Variation des concentrations de DDT et de BPC (en pourcentage)

Plans d'assainissement et secteurs préoccupants

Les mesures d'assainissement mises en ouvre dans les secteurs préoccupants (SP) constituent des étapes importantes pour rétablir et préserver la qualité de l'eau et, par conséquent, l'environnement. Malgré des progrès encourageants, 41 des 43 SP doivent faire l'objet d'autres interventions et activités de surveillance. En 2003, la Commission a rendu public un rapport spécial sur les SP qui fait le point sur les activités de restauration menées dans ces secteurs (voir http://www.ijc.org/php/publications/html/aoc_rep/
francais/report/index.html
. Selon ce rapport, il est primordial d'améliorer l'infrastructure d'assainissement des eaux usées et de procéder à la décontamination des sédiments. Les sommes dépensées à ce jour et les coûts estimatifs des mesures d'assainissement projetées renseignent sur ce qui a été fait et sur ce qu'il reste à faire.

Les activités de restauration menées dans les SP et dans les lacs sont entravées par la présence de nouveaux agents chimiques ou biologiques, comme l'éther diphénylique polybromé et les espèces aquatiques envahissantes.

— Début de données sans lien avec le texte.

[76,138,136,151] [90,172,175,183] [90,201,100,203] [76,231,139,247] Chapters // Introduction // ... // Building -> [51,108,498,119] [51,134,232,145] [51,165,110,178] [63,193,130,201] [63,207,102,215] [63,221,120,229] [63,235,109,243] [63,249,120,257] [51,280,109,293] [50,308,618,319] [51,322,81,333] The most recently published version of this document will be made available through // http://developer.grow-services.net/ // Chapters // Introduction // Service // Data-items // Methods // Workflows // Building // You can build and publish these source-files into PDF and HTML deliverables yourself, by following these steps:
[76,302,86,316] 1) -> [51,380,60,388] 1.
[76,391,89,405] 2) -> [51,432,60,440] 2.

Ces problèmes et d'autres limitent notre capacité collective à établir des échéanciers pour restaurer complètement les SP et les lacs. Il sera difficile de réduire davantage les concentrations de substances toxiques persistantes en raison de leur utilisation dans d'autres pays, de leur transport atmosphérique à grande distance et de leur dépôt subséquent dans le bassin des Grands Lacs. Des quantités résiduelles subsisteront dans les sédiments contaminés; en outre, comme elles sont toujours utilisées à des fins domestiques et transportées sur la terre ferme, ces substances continueront d'aboutir dans les lacs. Dans certains secteurs, il faudra miser sur la régénération naturelle pour éliminer les sédiments contaminés, régénération qui peut prendre de 10 à 80 ans, voire plus longtemps.